-- WHAT THE TASK REQUIRES --
Repeat word for word the lines from the top of the records through the line containing "timers when enabled", and skip the pictures.

-- DATA PROVIDED --
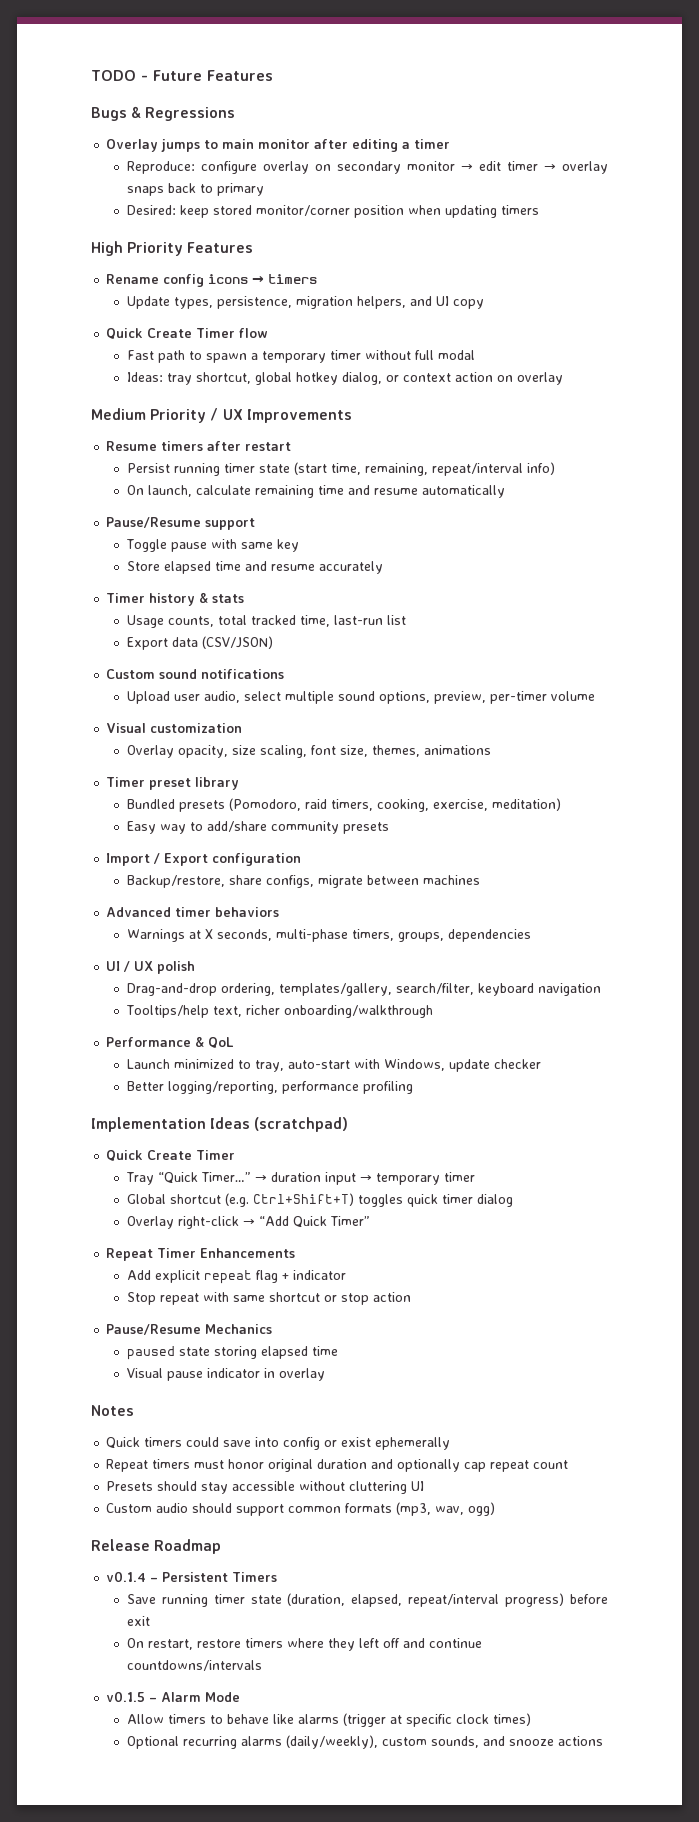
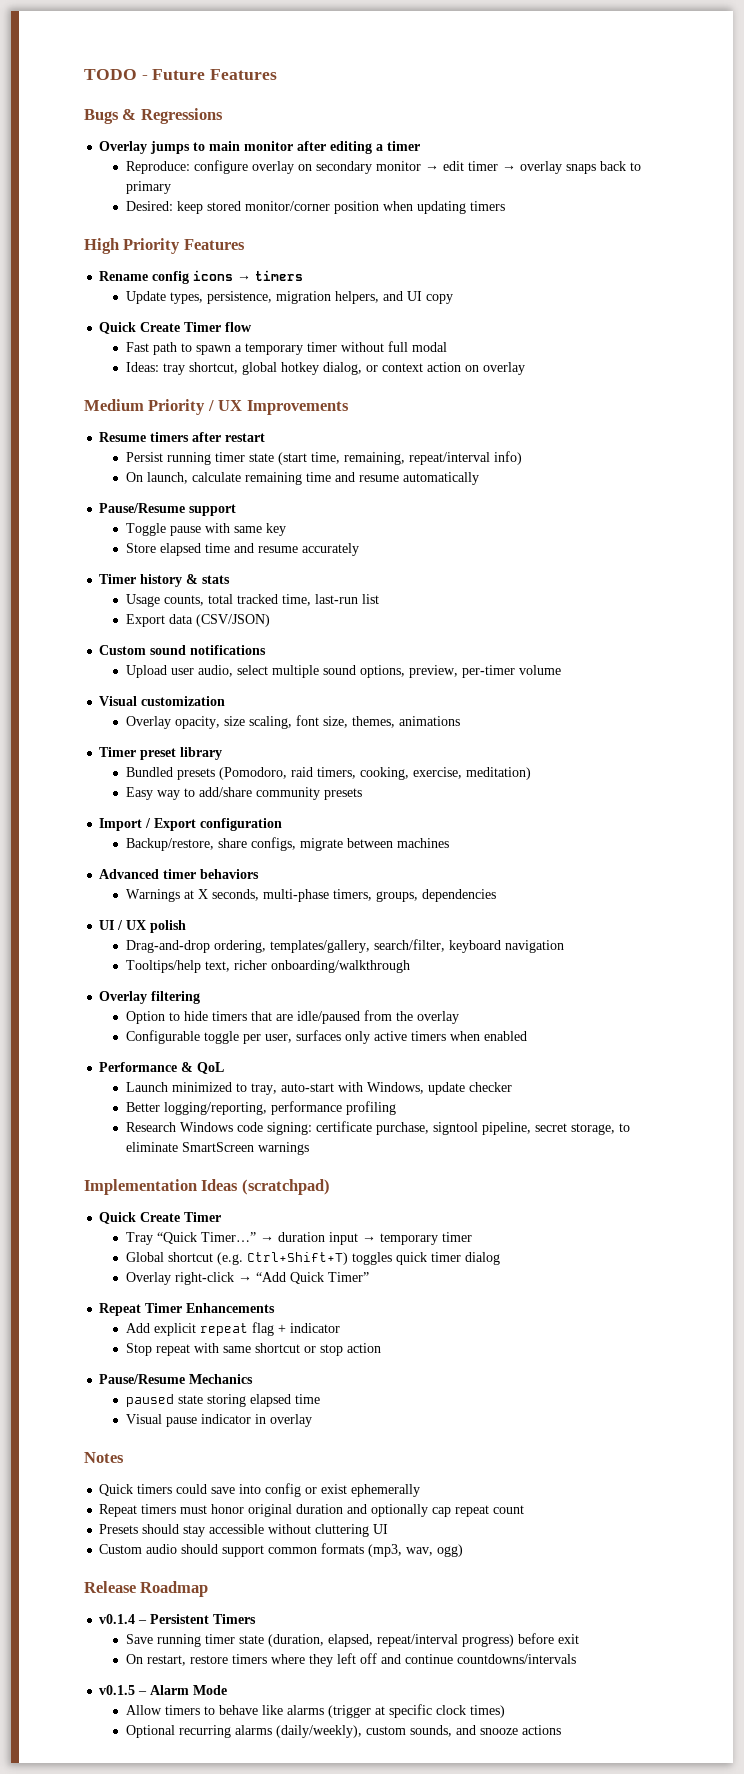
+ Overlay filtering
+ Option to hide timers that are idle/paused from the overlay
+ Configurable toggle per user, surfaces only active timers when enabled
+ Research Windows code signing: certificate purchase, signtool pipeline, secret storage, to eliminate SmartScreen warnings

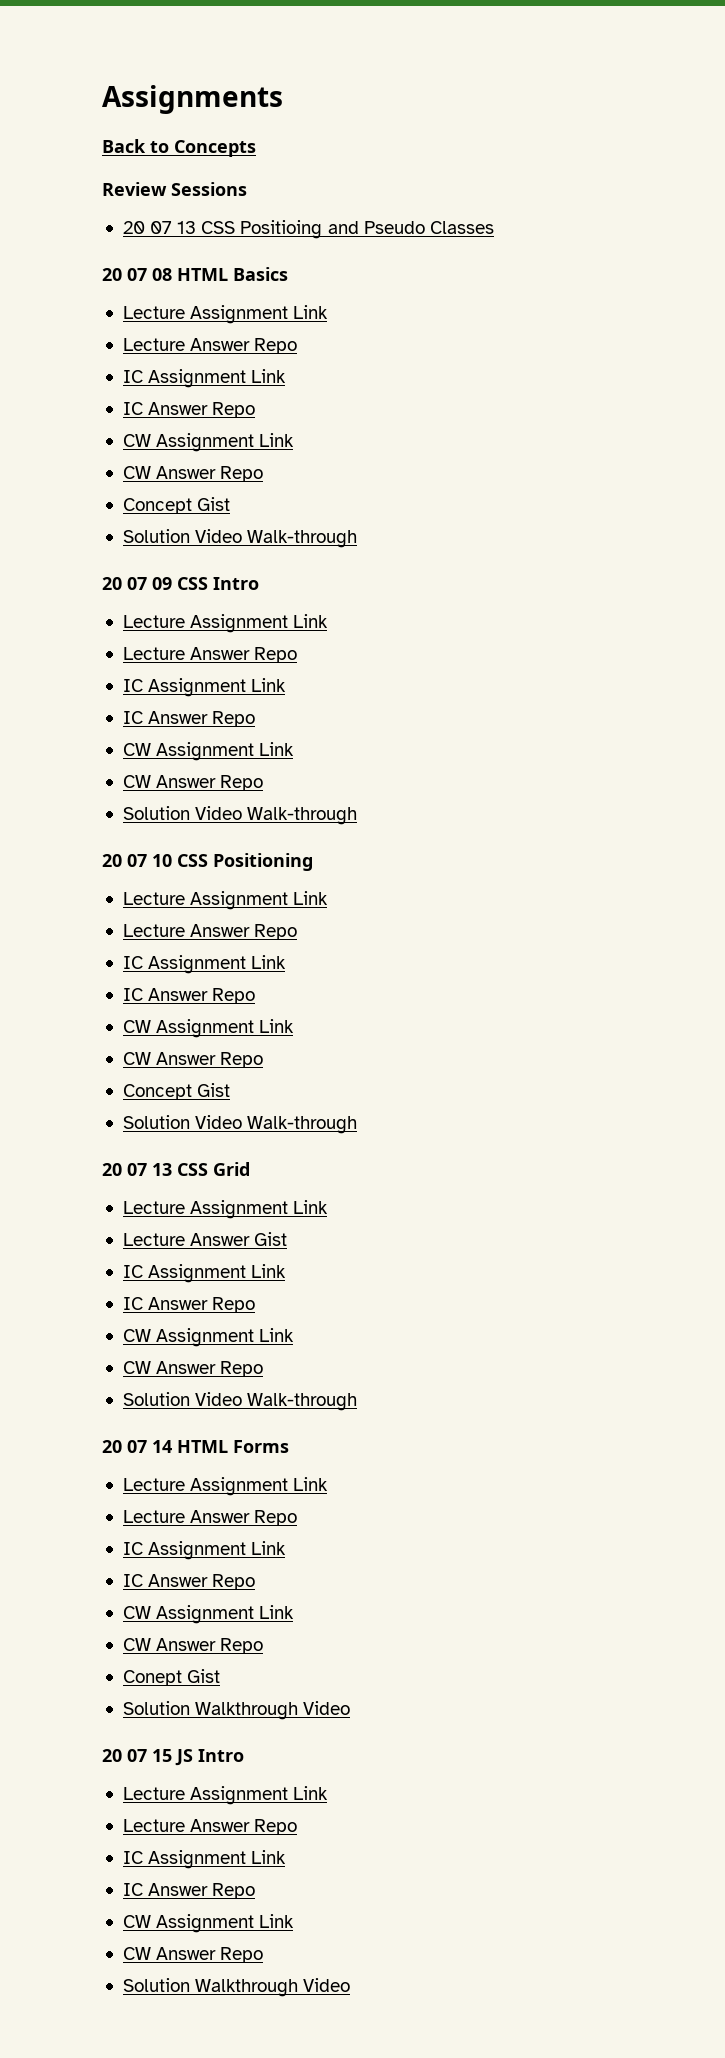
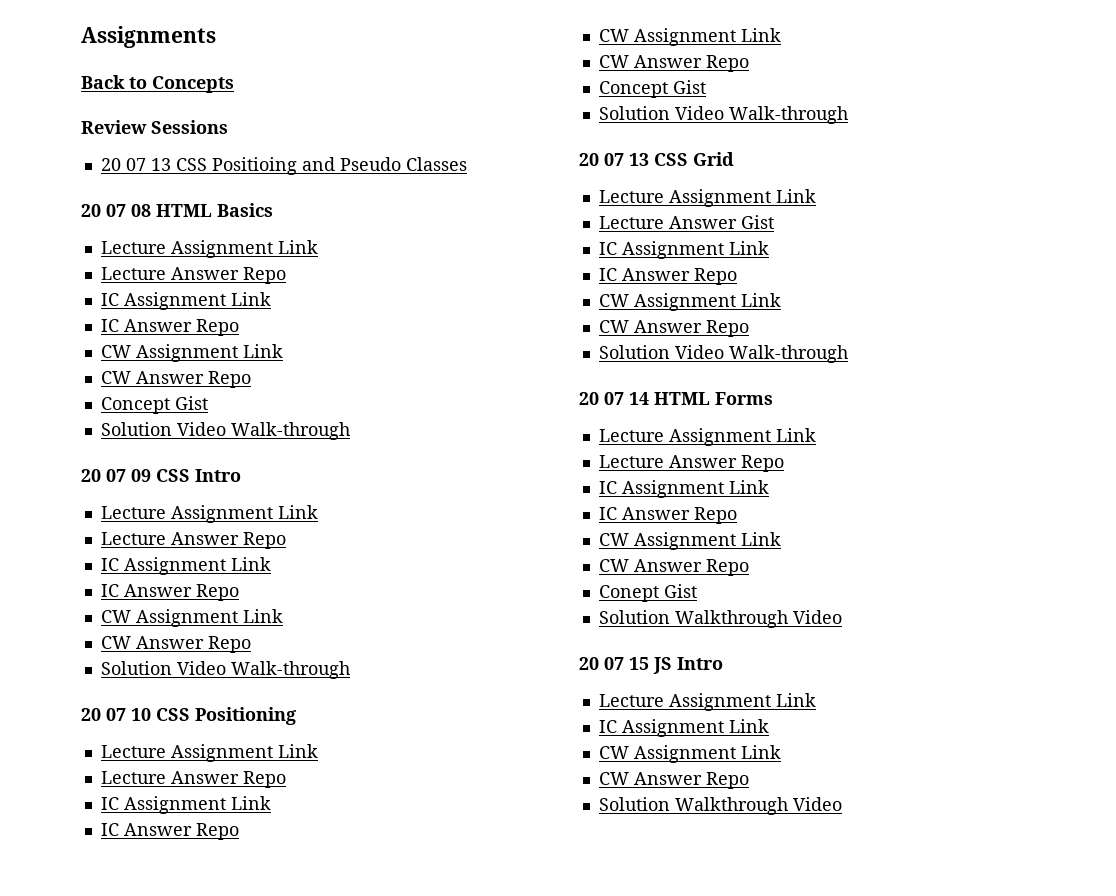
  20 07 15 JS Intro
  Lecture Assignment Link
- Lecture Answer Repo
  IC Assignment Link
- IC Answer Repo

-- WRITTEN REPLY --
+ Overlay filtering
+ Option to hide timers that are idle/paused from the overlay
+ Configurable toggle per user, surfaces only active timers when enabled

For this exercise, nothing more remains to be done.